Já a visão da esquerda política clássica pressupõe uma maior presença estatal na economia, de acordo com o professor doutor em Ciências Políticas Leon Victor Barbosa, da Universidade Federal de Campina Grande (UFCG). “A esquerda tem uma crítica forte ao modelo capitalista, buscando corrigir suas falhas através de intervenções estatais na economia, seja na forma de políticas corretivas, seja na atuação do Estado diretamente na economia através de suas empresas”, esclarece. Há, assim, uma maior preocupação em corrigir, através de políticas públicas, desigualdades sociais e econômicas.

Desta forma, é preciso considerar que, não só no Brasil como na política mundial, visões de esquerda ou direita podem coexistir no interior dos partidos políticos. “É importante reconhecer que não existe um modelo político econômico puro totalmente liberal ou de esquerda. Muitas vezes, a complexidade da política e da economia impede enquadramentos”, afirma Rejane. Isso não significa dizer que não existem partidos claramente de direita ou esquerda – no Brasil, partidos como o Partido Socialismo e Liberdade (PSOL) e o Partido Novo (NOVO) são representantes mais claros das duas visões.

Brasil: esquerda ou direita?

Esquerda e direita: o que realmente significam as posições políticas?

(Foto:  Ichiro Guerra/Fotos Públicas)

No contexto do Brasil, os conceitos de esquerda e direita muitas vezes se confundem. No senso comum, o Partido dos Trabalhadores, que governou o Brasil na última década até o afastamento da presidente Dilma Rousseff, é visto como um partido de esquerda. A realidade, entretanto, é mais intricada.

“No Brasil, o PT surgiu com a identidade de partido de esquerda, mas chegou ao poder com as ferramentas e as práticas dos partidos chamados de direita”, afirma Rejane. “Não considero adequado classificar o governo do PT como esquerda. Os partidos políticos buscam o poder e, para isso, não necessariamente são fiéis aos seus fundamentos”, ressalta a pesquisadora.

Para o professor Leon Victor, a preocupação do governo petista com políticas sociais demonstra um viés de esquerda, mas a situação se torna paradoxal na medida que as classes mais altas da sociedade enriqueceram ainda mais durante os governos de Lula e Dilma. “Com governos de esquerda – pelo menos a esquerda em torno do PT – os mais ricos permaneceram ainda mais ricos. Em compensação, os mais pobres também foram favorecidos com programas sociais e aumentos reais do salário mínimo”, explica ele. Mesmo as conquistas sociais promovidas pelo PT, representadas em programas como o Bolsa Família e Minha Casa Minha Vida, são objetos de contestação por parte da esquerda. “Há críticas de que as conquistas dos movimentos sociais não avançaram muito em governos do PT”, diz Rejane. 
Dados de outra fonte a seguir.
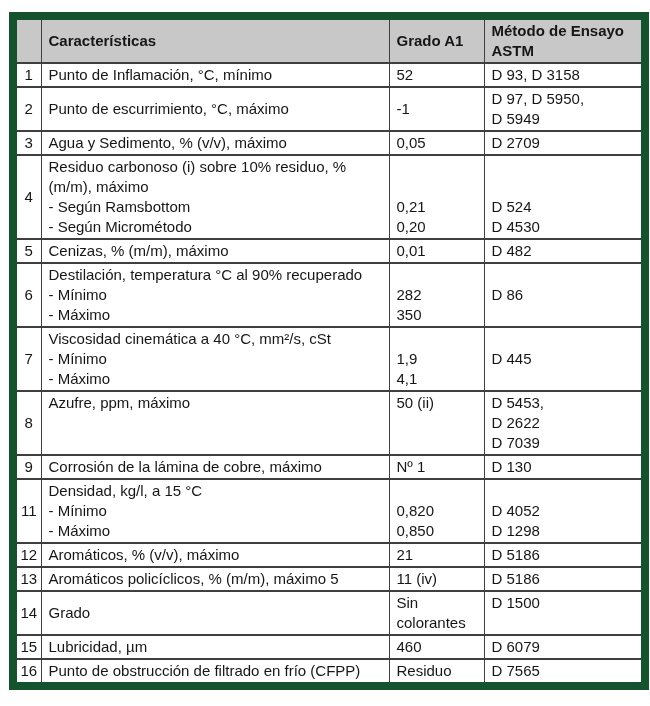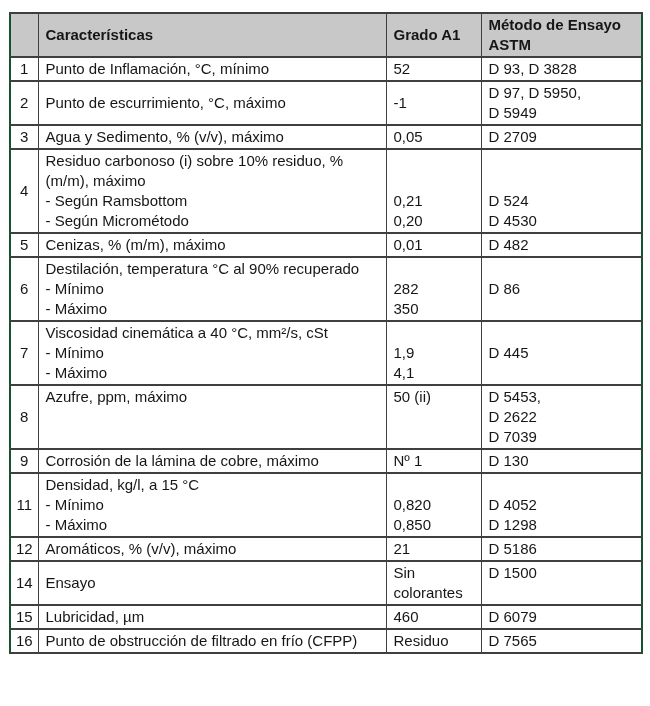--- a/index.html
+++ b/index.html
@@ -21,7 +21,7 @@
     table-layout: fixed;
     margin: 12px 0 0 9px;
     width: 632px;
-    border: 2px solid #14532d;
+    border: 8px solid #14532d;
   }
   col.c-num { width: 28px; }
   col.c-car { width: 348px; }

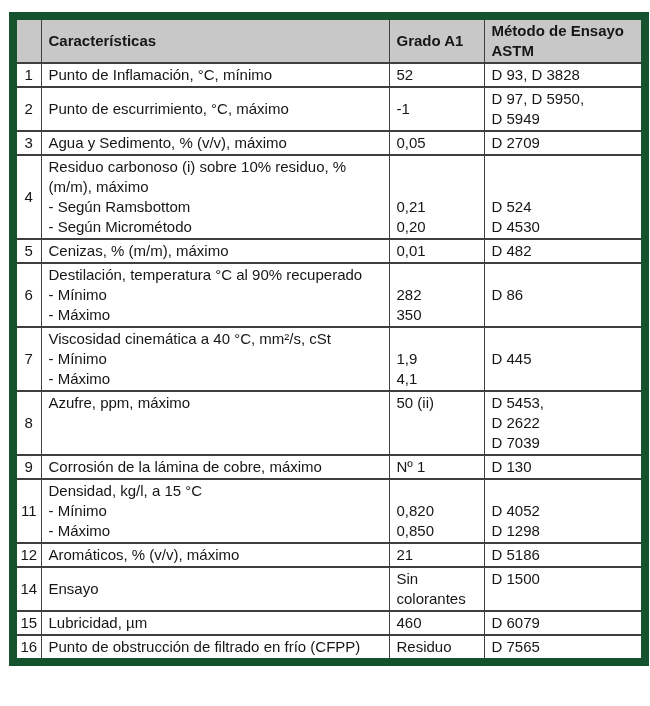--- a/index.html
+++ b/index.html
@@ -86,7 +86,7 @@
             <div class="ln">52</div>
           </td>
     <td class="met-cell">
-            <div class="ln">D 93, D 3828</div>
+            <div class="ln">D 93, D 3158</div>
           </td>
   </tr>
         <tr>

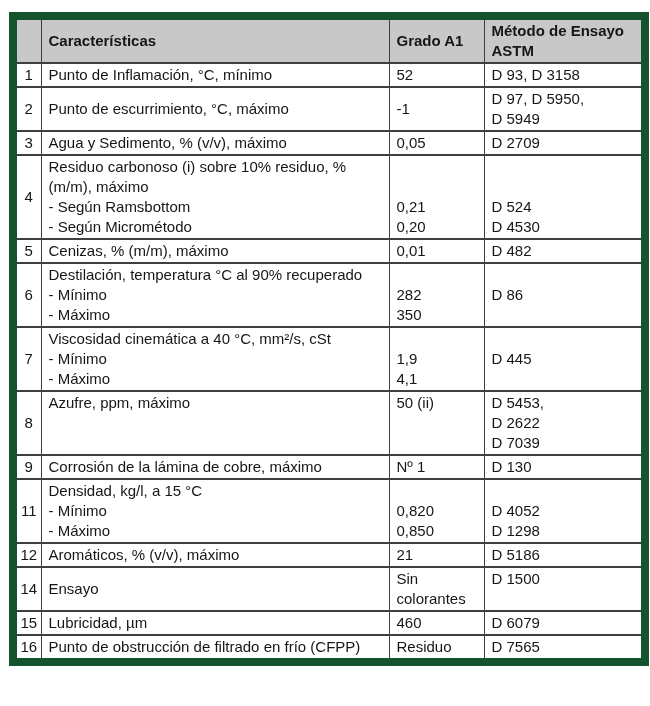--- a/index.html
+++ b/index.html
@@ -244,6 +244,18 @@
           </td>
   </tr>
         <tr>
+    <td class="num-cell">13</td>
+    <td class="car-cell">
+            <div class="ln">Aromáticos policíclicos, % (m/m), máximo 5</div>
+          </td>
+    <td class="val-cell">
+            <div class="ln">11 (iv)</div>
+          </td>
+    <td class="met-cell">
+            <div class="ln">D 5186</div>
+          </td>
+  </tr>
+        <tr>
     <td class="num-cell">14</td>
     <td class="car-cell">
             <div class="ln">Ensayo</div>

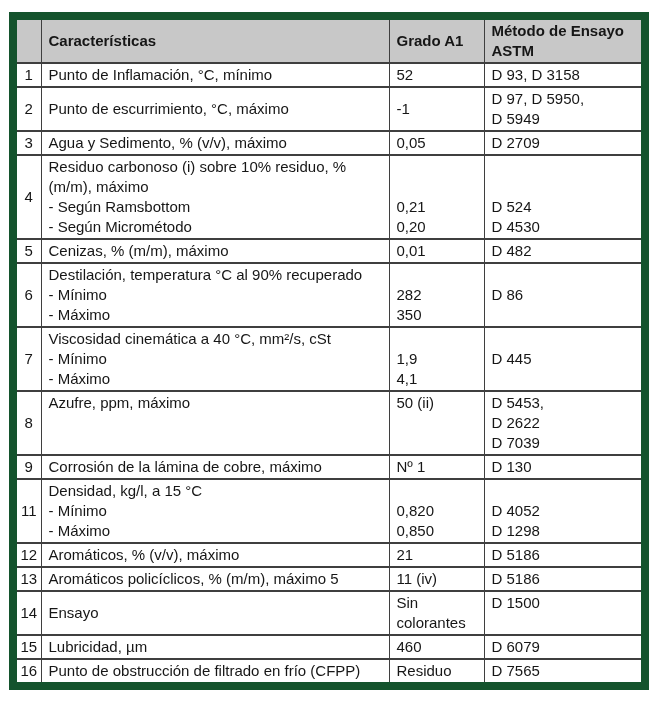--- a/index.html
+++ b/index.html
@@ -258,7 +258,7 @@
         <tr>
     <td class="num-cell">14</td>
     <td class="car-cell">
-            <div class="ln">Ensayo</div>
+            <div class="ln">Grado</div>
           </td>
     <td class="val-cell">
             <div class="ln">Sin</div>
Outra ideia comumente difundida é que o Partido da Social Democracia Brasileira (PSDB) seria um representante – a despeito de seu nome – da direita política. "Não temos um partido totalmente liberal no Brasil", explica Leon Victor. "Temos um liberalismo de conveniência, de ocasião". Segundo o pesquisador, os governos do PT  e PSDB representam uma tendência à social democracia, uma corrente de esquerda que combina intervenção do Estado na economia e livre-mercado.

"PT e PSDB chegaram a praticar a social democracia no país, com os programas sociais embrionários de Fernando Henrique Cardoso, e o PT com a manutenção da política econômica anterior e o aperfeiçoamento e universalização dos programas sociais", conclui o professor.